Florida Gov. Charlie Crist has signed into law a bill that restores a cap on the fees attorneys may charge in workers’ compensation cases.
A previous law limiting the fees had been ruled unreasonable by the state’s highest court.
But in the most recent legislative session, the Florida Senate voted 22-16 and the House, 84-35, to pass the measure that was also backed by the state’s insurance regulator.
The bill (HB 903) effectively overturns a Florida Supreme Court ruling last fall that found the cap on lawyer fees was unreasonable.
The court ruling was hailed by trial lawyers who opposed the cap, arguing that limiting attorneys’ fees would limit the access injured workers have to counsel.
But the ruling was criticized by insurance firms and employers who argued that removing the cap would lead to higher workers compensation costs.

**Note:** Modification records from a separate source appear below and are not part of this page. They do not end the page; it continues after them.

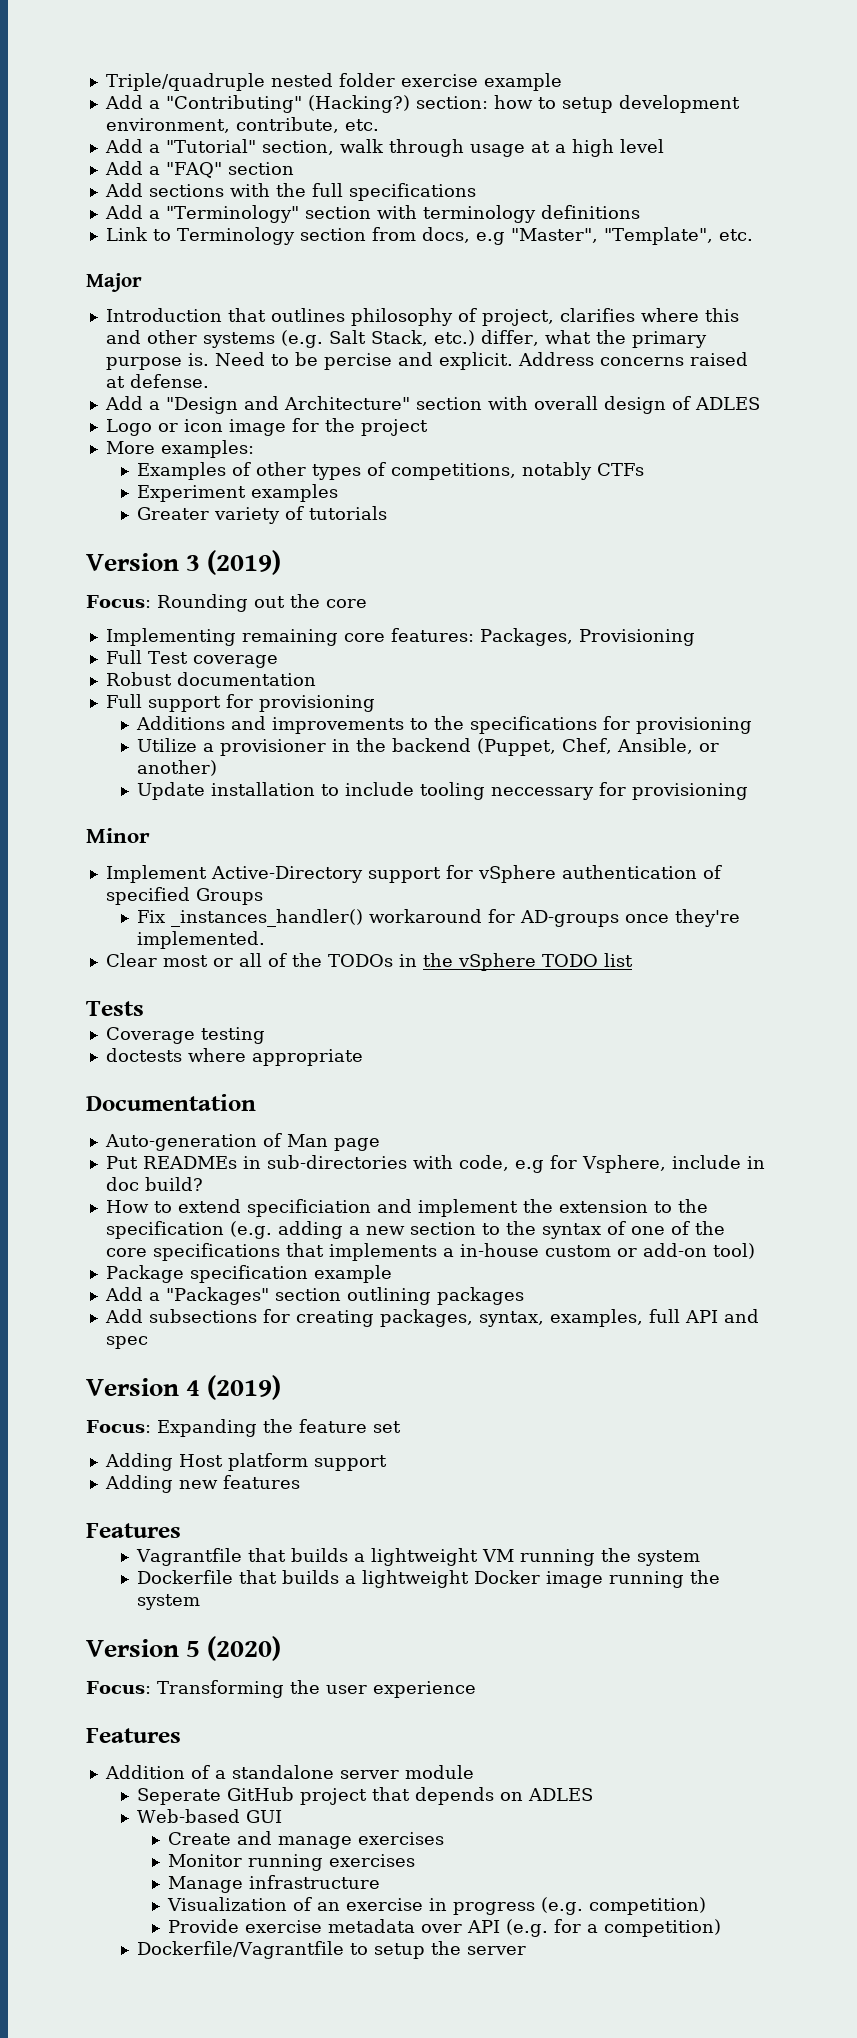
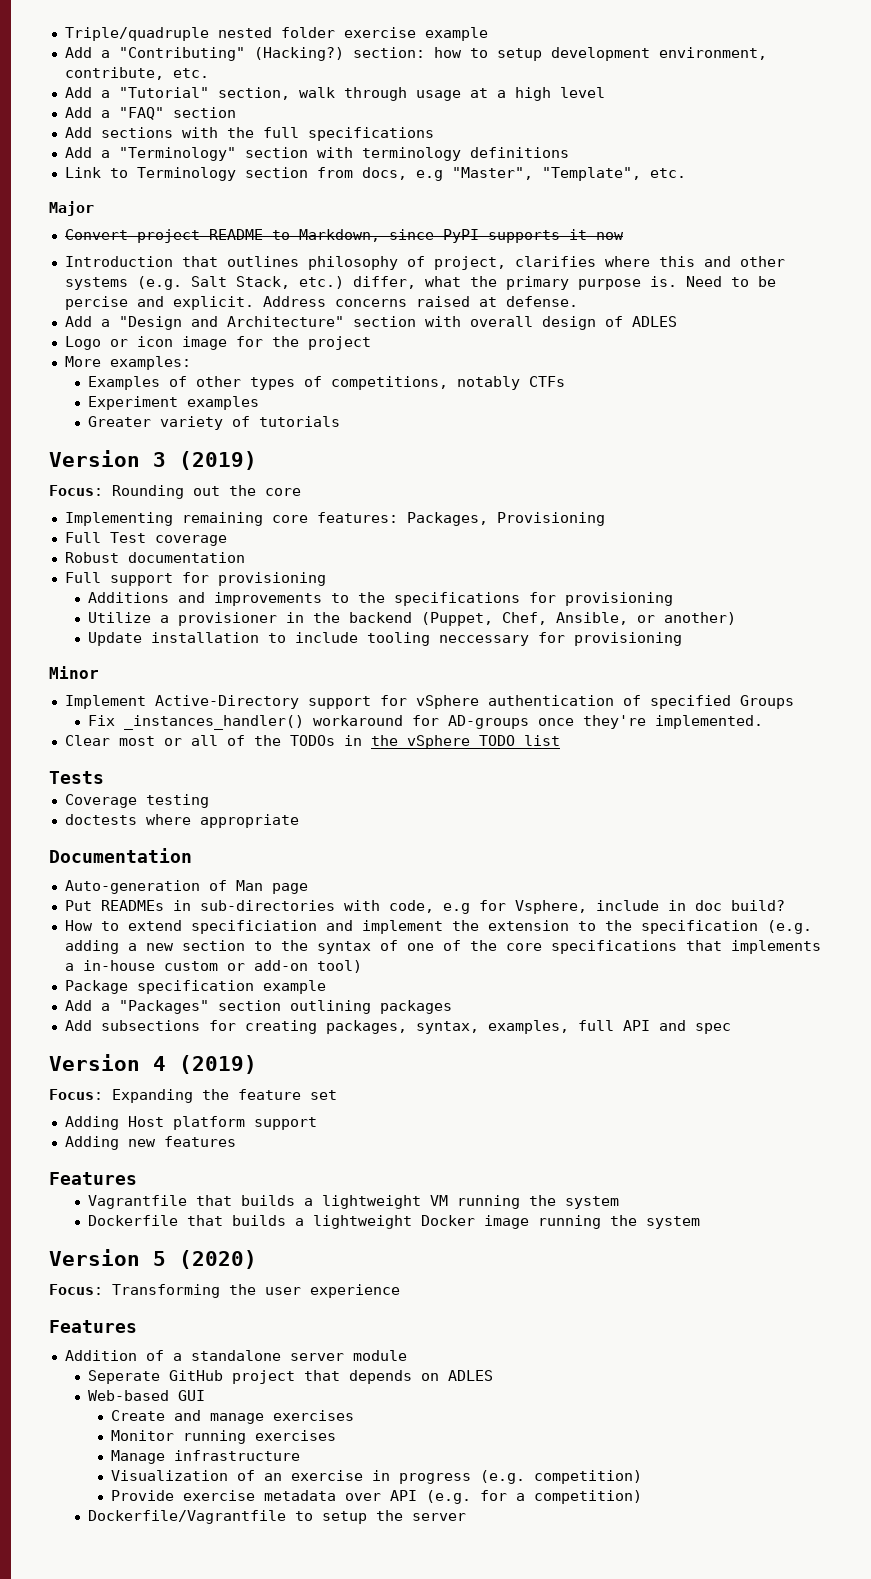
(142, 282) none -> [64,229,624,243] // Convert project README to Markdown, since PyPI supports it now

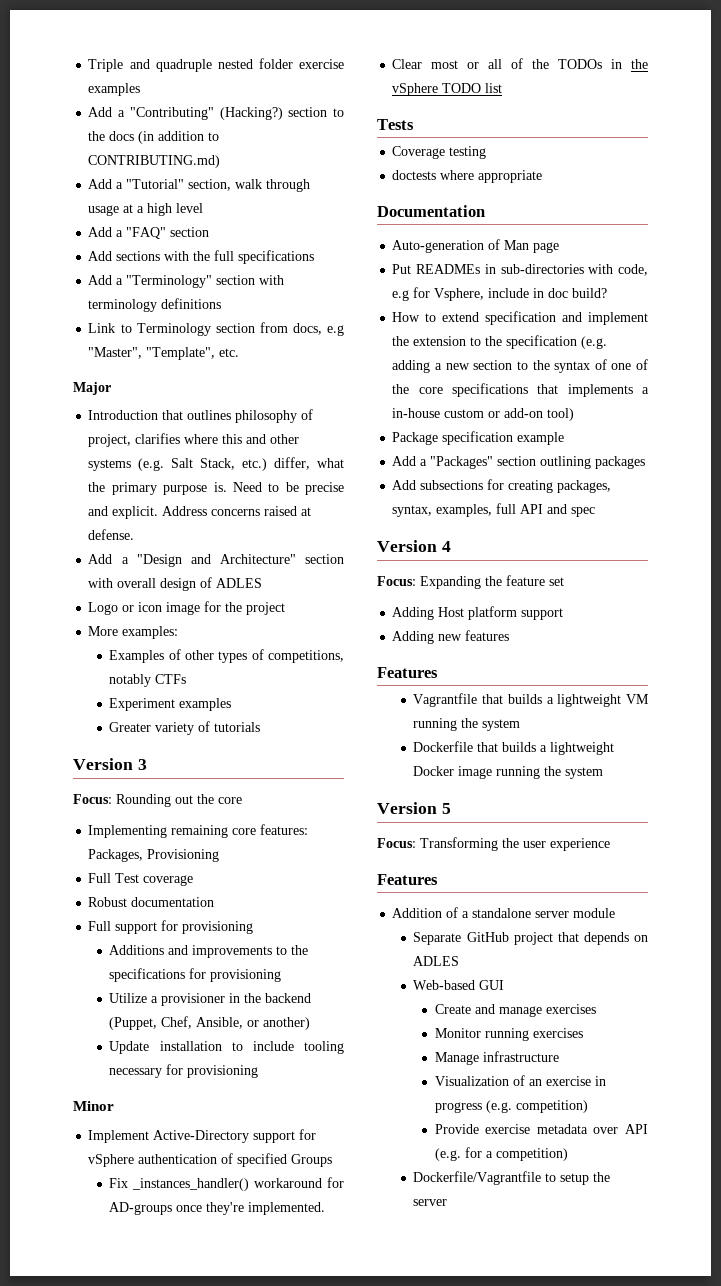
[64,27,209,41] Triple/quadruple -> [88,59,212,72] Triple and quadruple
[424,27,488,41] example -> [88,83,141,96] examples
[352,47,767,61] [64,67,209,80] section: how to setup development environment, contribute, etc. -> [288,107,344,117] [88,131,220,144] [88,155,221,168] section to the docs (in addition to CONTRIBUTING.md)
[64,229,624,243] // Convert project README to Markdown, since PyPI supports it now -> (111, 388) none
[64,296,128,310] percise -> [305,482,344,495] precise
[179,451,257,470] (2019) -> (147, 764) none
[438,635,529,646] neccessary -> [109,1068,163,1078] necessary
[190,920,317,934] specificiation -> [485,311,557,325] specification
[179,1055,257,1074] (2019) -> (451, 546) none
[179,1250,257,1269] (2020) -> (451, 808) none
[87,1370,160,1384] Seperate -> [413,932,462,945] Separate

In February, Insurance Commissioner Kevin McCarty, recognizing the effect of the court decision, approved a 6.4 percent increase worth about $170 million in workers’ compensation rates effective April 1.
Mark Wilson, president and CEO, Florida Chamber of Commerce, said the bill was important to keeping workers’ compensation costs in check for small business owners, who, he said, “cannot afford higher costs simply to increase attorneys’ fees.”
“With unemployment in Florida at 9.6 percent, Florida’s employers need these resources to hire more employees and assist them in transitioning through these tough economic times,” Wilson said in a statement.
Rep. Anitere Flores, R-Miami, was the House bill’s sponsor; Sen. Garrett Richter, R-Naples, sponsored it in the Senate.